Não, eu não me estirava mais, solitário entre a areia e as estrelas.
         Da paisagem recebia apenas uma fria mensagem. Mesmo aquele gosto de eternidade que eu pensei viesse do deserto tinha outra origem. Eu revia os grandes armários solenes da casa. Eles se entreabriam mostrando pilhas de lençóis alvos como a neve [...]
Ah, eu bem te devo uma página! Quando eu voltava de minhas primeiras viagens, Mademoiselle, eu te encontrava coma agulha na mão, afundada até os joelhos em tua sobrepeliz branca, cada ano um pouco mais enrugada, os cabelos um pouco mais alvos [...] Quando era menino já vivia rasgando as camisas – ah, que infelicidade! – Já vivia esfolando os joelhos e depois vinha correndo para casa, como naquela tarde, para que tratassem de mim.
         Mas não, não, Mademoiselle! Não era mais o fundo do parque que eu vinha agora; era dos confins do mundo. E trazia comigo o odor acre das solidões, o turbilhão dos ventos de areia, as luas deslumbrantes dos trópicos!
          Eu sei, eu sei – tu me dizias –, os meninos são assim, pensam que são muito fortes, vivem em correrias, se machucam todos. Mas não, não Mademoiselle, eu havia ido além do parque. Ah, se soubesses como essas sombras do parque são pouca coisa! Como parecem perdidas entre os areais, as rochas, as florestas virgens, os charcos de terra! Sabes, ao menos, que há terras em que os homens, logo que enxergam a gente, apontam suas carabinas? Sabes que há desertos, Mademoiselle, em que a gente dorme numa noite gelada, sem teto, sem cama, sem um lençol, Mademoiselle?

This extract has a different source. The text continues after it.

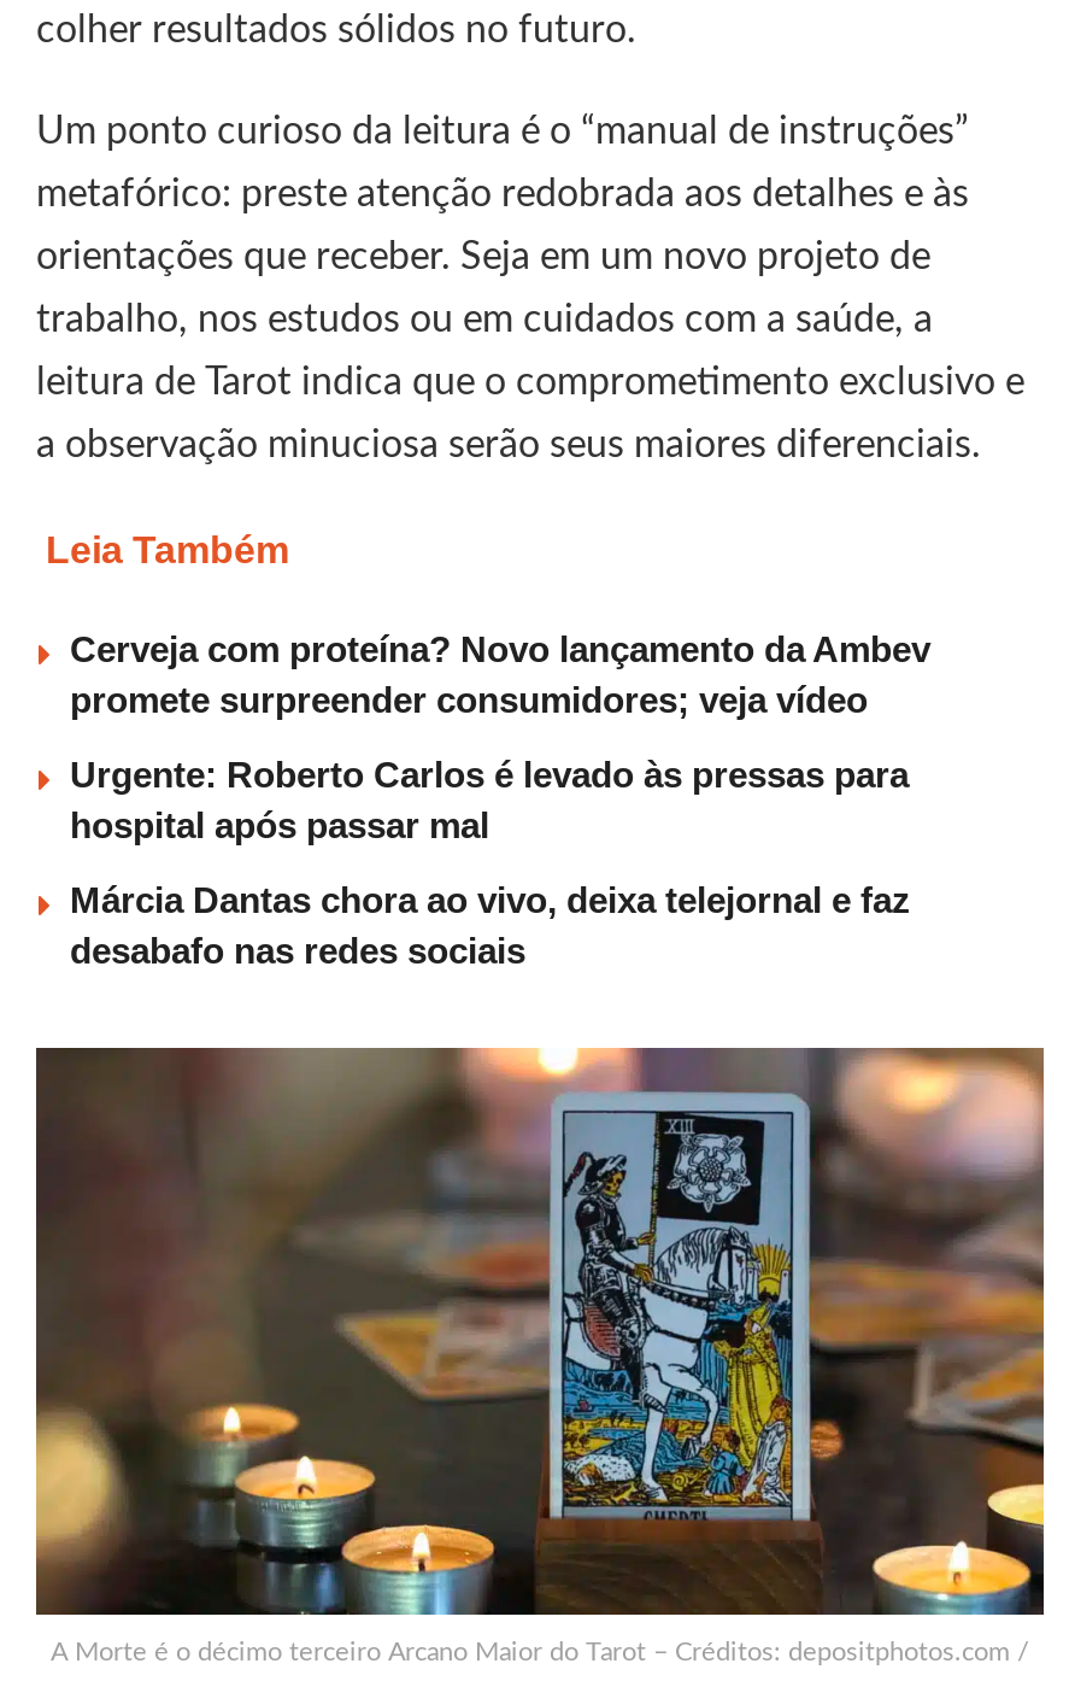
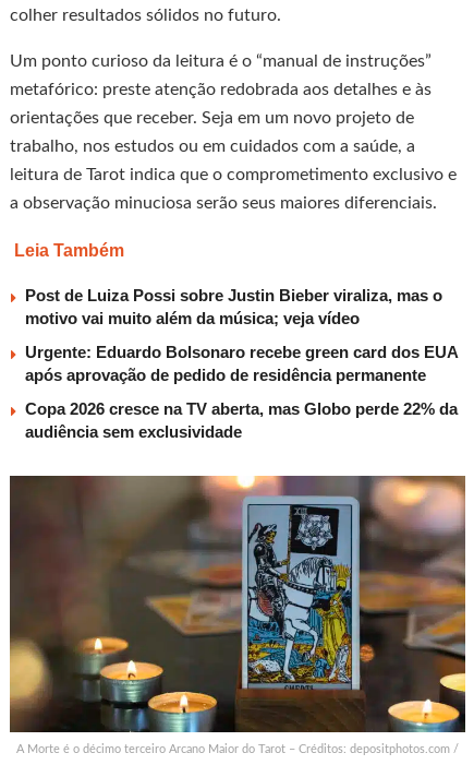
[70,628,930,720] Cerveja com proteína? Novo lançamento da Ambev | promete surpreender consumidores; veja vídeo -> [25,286,442,327] Post de Luiza Possi sobre Justin Bieber viraliza, mas o | motivo vai muito além da música; veja vídeo
[70,754,909,845] Urgente: Roberto Carlos é levado às pressas para | hospital após passar mal -> [25,343,458,384] Urgente: Eduardo Bolsonaro recebe green card dos EUA | após aprovação de pedido de residência permanente
[70,879,911,971] Márcia Dantas chora ao vivo, deixa telejornal e faz | desabafo nas redes sociais -> [25,399,458,441] Copa 2026 cresce na TV aberta, mas Globo perde 22% da | audiência sem exclusividade

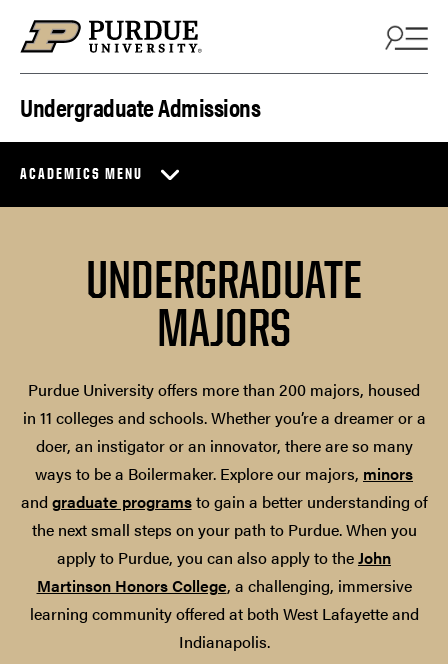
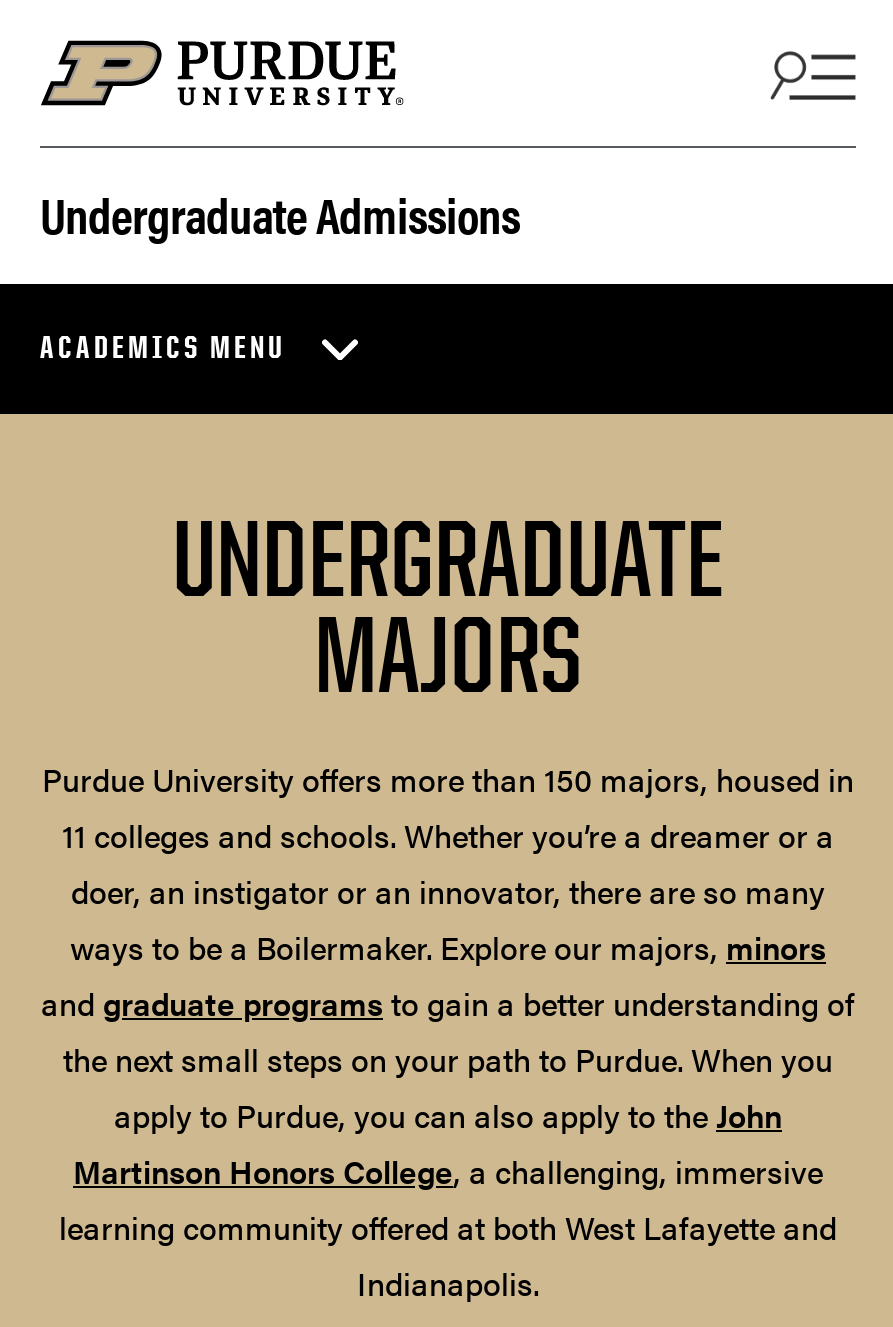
[22,378,426,429] Purdue University offers more than 200 majors, housed | in 11 colleges and schools. Whether you’re a dreamer or a -> [42,756,854,858] Purdue University offers more than 150 majors, housed in | 11 colleges and schools. Whether you’re a dreamer or a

        E tu dizias: – Ah, menino...
        Eu não abalava a tua fé como não abalaria a fé de uma velha serva da Igreja. Lamentava o teu destino humilde que te fazia cega e surda... Mas esta noite, no Saara, sozinho entre a areia e as estrelas, eu te faço justiça.
       Não sei o que se passa em mim. Esta força de gravidade me liga ao chão quando tantas estrelas são imantadas. Uma outra força de gravidade me prende a mim mesmo. Sinto o peso que me une a tantas coisas! Meus sonhos são mais reais que estas dunas, estas dunas, esta lua, estas presenças. Oh, o que há de maravilhoso numa casa não é que ela nos abrigue e conforte, nem que tenha paredes. É que deponha em nós, lentamente tantas providências de doçura. Que forme, no fundo de nosso coração, essa nascente obscura de onde correm, como água da fonte, os sonhos...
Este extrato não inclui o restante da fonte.